Tuesday, 23 September 2008

Headwaters: poems by Rowan Williams

At last! I’ve been waiting eagerly for Rowan Williams’ new book of poems, and it’s finally here: Headwaters (Oxford: Perpetua Press, 2008), 72 pp. The book includes 25 collected poems, plus a sequence of sonnets responding to ten of Shakespeare’s plays, plus Williams’ striking translations of several Welsh and Russian poems. (It doesn’t seem to be available yet in the US, but it can be ordered direct from the publisher, or from Abebooks, or from Amazon.co.uk.)

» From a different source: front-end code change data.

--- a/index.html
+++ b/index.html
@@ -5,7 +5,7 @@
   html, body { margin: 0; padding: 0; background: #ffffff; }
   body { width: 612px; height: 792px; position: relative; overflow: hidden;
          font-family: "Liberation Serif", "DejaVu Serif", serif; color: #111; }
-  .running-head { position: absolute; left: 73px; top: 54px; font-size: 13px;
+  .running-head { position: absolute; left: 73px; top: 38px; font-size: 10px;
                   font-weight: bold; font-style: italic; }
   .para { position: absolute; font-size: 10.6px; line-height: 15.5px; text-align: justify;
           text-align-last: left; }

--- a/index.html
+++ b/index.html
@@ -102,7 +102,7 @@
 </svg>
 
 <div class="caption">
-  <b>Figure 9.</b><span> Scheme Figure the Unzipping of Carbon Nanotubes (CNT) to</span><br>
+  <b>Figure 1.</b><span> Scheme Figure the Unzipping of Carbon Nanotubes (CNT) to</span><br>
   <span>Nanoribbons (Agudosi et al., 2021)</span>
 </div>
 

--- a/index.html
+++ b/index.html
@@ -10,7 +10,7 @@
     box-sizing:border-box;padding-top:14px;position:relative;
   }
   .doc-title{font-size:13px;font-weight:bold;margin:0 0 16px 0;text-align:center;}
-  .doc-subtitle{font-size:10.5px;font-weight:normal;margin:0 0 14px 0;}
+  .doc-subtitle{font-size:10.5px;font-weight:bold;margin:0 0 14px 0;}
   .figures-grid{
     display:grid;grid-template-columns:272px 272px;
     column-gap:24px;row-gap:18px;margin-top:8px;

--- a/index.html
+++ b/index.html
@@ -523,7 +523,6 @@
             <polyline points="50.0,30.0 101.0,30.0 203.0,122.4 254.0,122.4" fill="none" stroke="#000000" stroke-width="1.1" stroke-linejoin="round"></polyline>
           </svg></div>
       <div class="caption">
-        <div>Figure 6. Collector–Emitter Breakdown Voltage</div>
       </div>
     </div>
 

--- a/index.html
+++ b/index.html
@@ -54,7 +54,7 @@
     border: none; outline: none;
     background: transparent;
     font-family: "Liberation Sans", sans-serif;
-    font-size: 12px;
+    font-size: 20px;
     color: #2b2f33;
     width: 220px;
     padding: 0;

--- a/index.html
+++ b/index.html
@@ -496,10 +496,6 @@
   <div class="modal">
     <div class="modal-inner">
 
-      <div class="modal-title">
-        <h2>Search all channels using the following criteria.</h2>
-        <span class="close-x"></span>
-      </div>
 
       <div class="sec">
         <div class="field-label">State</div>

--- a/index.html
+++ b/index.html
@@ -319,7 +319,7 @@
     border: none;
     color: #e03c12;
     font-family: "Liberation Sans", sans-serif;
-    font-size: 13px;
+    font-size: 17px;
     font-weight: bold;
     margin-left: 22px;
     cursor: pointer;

I’ve only read through the collection once so far, but I can tell I’ll be spending a lot more time with these poems. Here’s one of my favourites – an astonishing poem entitled “Sin,” translated from the Welsh of D. Gwenallt Jones:

Take off the business suit, the old-school tie,
The gown, the cap, drop the reviews, awards,
Certificates, stand naked in your sty,
A little carnivore, clothed in dried turds.
The snot that slowly fills our passages
Seeps up from hollows where the dead beasts lie;
Dumb stamping dances spell our messages,
We only know what makes our arrows fly.
Lost in the wood, we sometimes glimpse the sky
Between the branches, and the words drop down
We cannot hear, the alien voices high
And hard, singing salvation, grace, life, dawn.
Like wolves, we lift our snouts: Blood, blood, we cry,
The blood that bought us so we need not die.

5 Comments:

kim fabricius said...

For those who don't know the poetry of D. Gwenallt Jones, overshadowed as he was by R. S. Thomas (whose poem "A Lecturer" is a eulogy to Gwenallt), here is an excerpt from the foreward of a small collection, preceded by a couple of essays, entitled Sensuous Glory: The Poetic Vision of D. Gwenallt Jones (Norwich: Canterbury Press, 2000), written by - Rowan Williams!

"Some figures - T. S. Eliot, Thomas Merton - become voices for far more than their own individual experience; they encapsulate the struggles of a whole era, a whole class of people, and create a distinctive imaginative world. For anyone who grew up in twentieth century Wales, Gwenallt has something of this character. His personal voice is matured in the context of an industrialism careless of life and welfare, first finding itself in the language of Marxist critique and then falling into the rhythm and cadence of a bleak but honest and impassioned Christianity, with its vision of humanity, reduced almost to animality (echoes of King Lear), scenting the redeeming blood from far off and howling with longing - one of Gwenallt's most outrageous and unforgettable images."

Williams' translation of "Sin" is markedly different from the one in the collection by Patrick Thomas: it's very much earthier - ruddier, ruder - and proposes assonances and rhymes absent in Thomas' rendering (but there in the Welsh?).

By the way, need we be reminded that the particular social and cultural location of Rowan Williams - his roots, where he's coming from, i.e. from the Swansea valley in south Wales - might be a significant factor in tracing the universal sweep of his theology?

bruce hamill said...

stunning poem, I need to read more. thanks Ben... and Kim for commentary. By the way do you folk think the last line is a reference to the kind of sacrificial violence Girard analyses, or is an oblique link to the self-sacrifice of Christ?

J. A. Frazer Crocker said...

Here are links (TinyUrl) to several more poems from "HeadWaters".
They are from the Church Times.

http://tinyurl.com/6ah3ja

http://tinyurl.com/6g7s7y

J. A. Frazer Crocker, Jr.

MM said...

This reference to Rowan's poetic life reminds me that he is off to Lourdes tomorrow, where he will preach... recently recommended on a similar note is his title "Ponder these Things: Praying with Icons of the Virgin" (Canterbury Press)

goodfornowt said...

"The blood that bought us so we need not die."

But surely, in every sense, we need to die.